Equity realization (often the factor \(R\)) measures the gap between a hand's raw equity at showdown-everyone-checks-down and the EV you actually capture once betting, folding, and position enter the picture. A hand with 40% equity that can only realize three-quarters of it effectively plays like 30%.
Drivers of \(R\):
- Position. In position realizes above 100% (you see free cards, control pot size, float profitably); out of position realizes below 100%. This is the single biggest factor.
- Playability / nuttedness. Hands that flop draws, make the nuts, and avoid reverse implied odds realize well. Dominated, capped holdings get bet off their equity.
- SPR and stack depth. Deeper stacks let high-implied-odds hands over-realize and punish thin top pairs.

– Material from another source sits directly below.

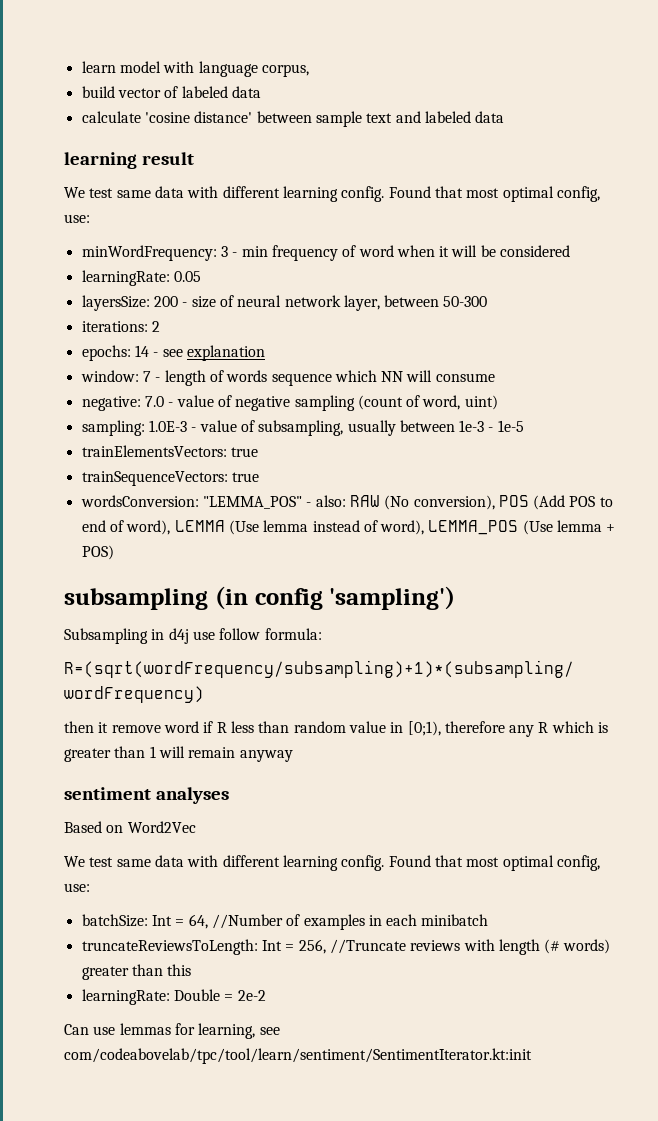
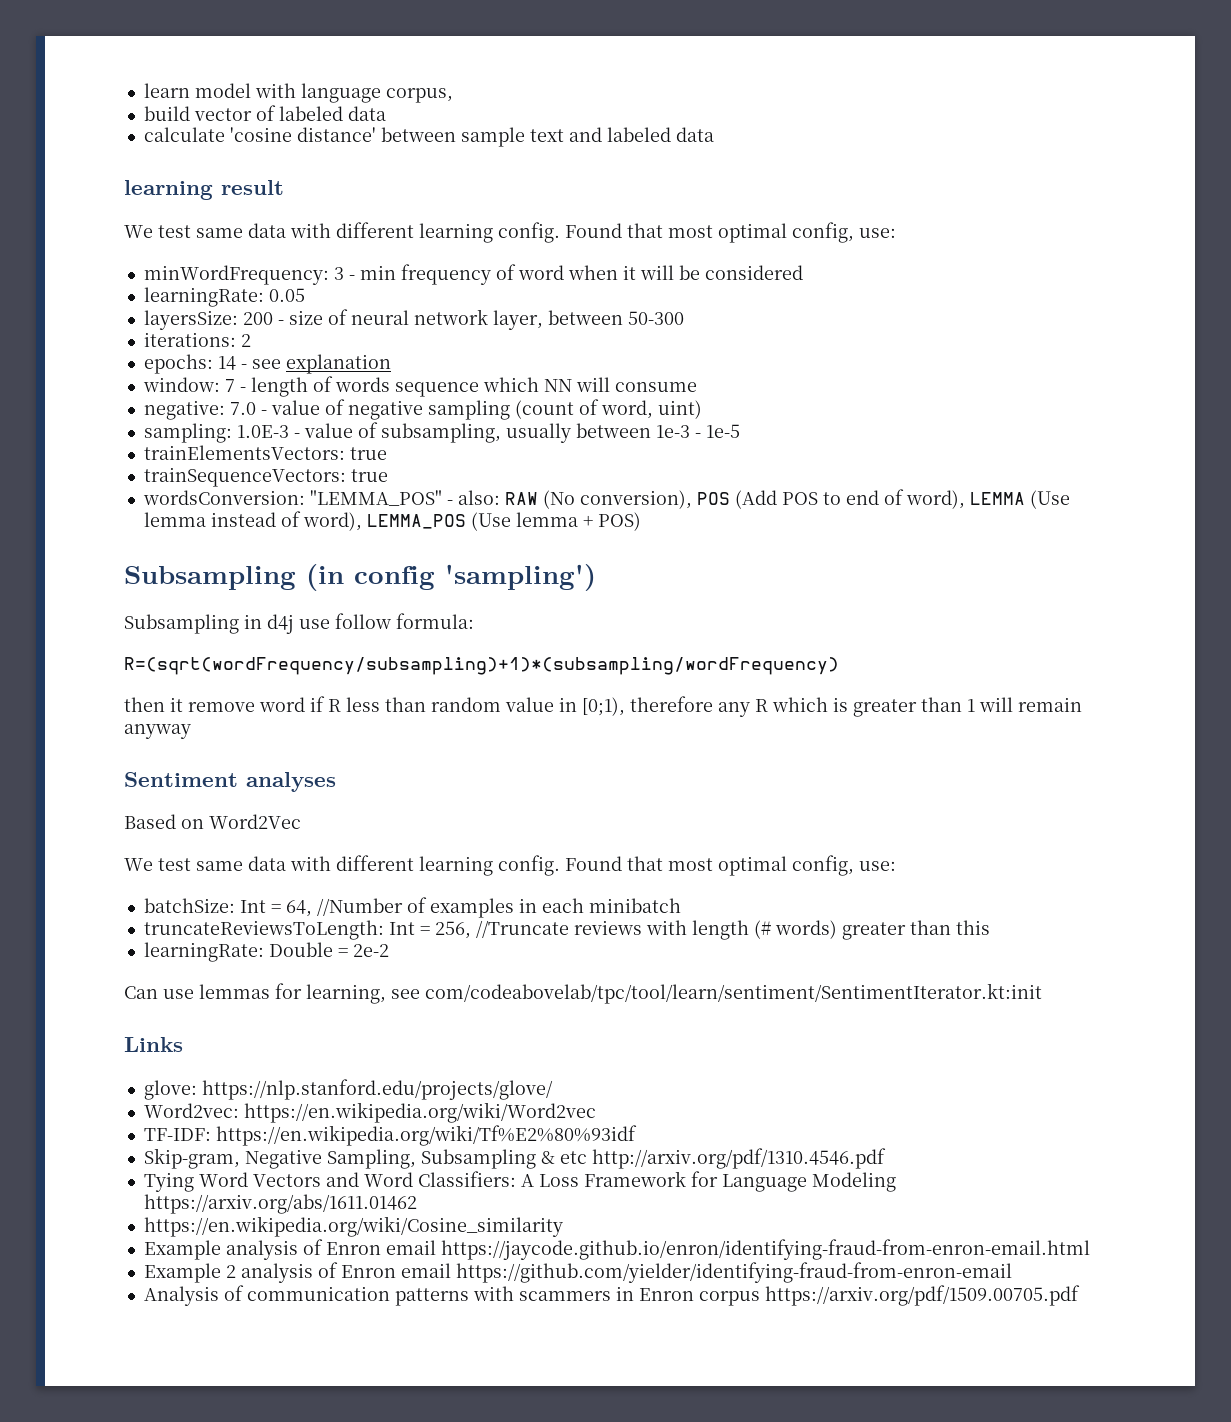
[64,588,208,610] subsampling -> [124,566,296,590] Subsampling
[64,787,151,800] sentiment -> [124,772,238,787] Sentiment
(532, 1056) none -> [124,1037,183,1052] [143,1079,553,1100] [143,1102,596,1123] [143,1125,637,1146] [143,1148,886,1169] [143,1171,896,1192] [143,1194,417,1214] [143,1216,563,1237] [143,1239,1090,1260] [143,1262,1012,1283] [143,1285,1080,1306] // Links // glove: https://nlp.stanford.edu/projects/glove/ // Word2vec: https://en.wikipedia.org/wiki/Word2vec // TF-IDF: https://en.wikipedia.org/wiki/Tf%E2%80%93idf // Skip-gram, Negative Sampling, Subsampling & etc http://arxiv.org/pdf/1310.4546.pdf // Tying Word Vectors and Word Classifiers: A Loss Framework for Language Modeling https://arxiv.org/abs/1611.01462 // https://en.wikipedia.org/wiki/Cosine_similarity // Example analysis of Enron email https://jaycode.github.io/enron/identifying-fraud-from-enron-email.html // Example 2 analysis of Enron email https://github.com/yielder/identifying-fraud-from-enron-email // Analysis of communication patterns with scammers in Enron corpus https://arxiv.org/pdf/1509.00705.pdf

- Opponent pressure. Aggressive opponents lower your realization on marginal hands by denying free showdowns.
This is why two hands with identical raw equity are not worth the same: A5s in position out-realizes the same equity OOP, and a suited connector out-realizes a similarly-equitied offsuit hand. Preflop range construction, the gap between cEV and a hand's nominal equity, and most postflop EV swings all trace back to realization.
Example
K♦7♦ has ~33% equity all-in versus a tight 3-betting range — but you can't profitably stack off. In position you realize that equity well (set/flush/two-pair outs, position to fold cheaply), so \(R \approx 1.0\). Out of position against barrels you might realize only ~70–80%, dropping its effective equity to ~25% and turning a marginal call into a fold.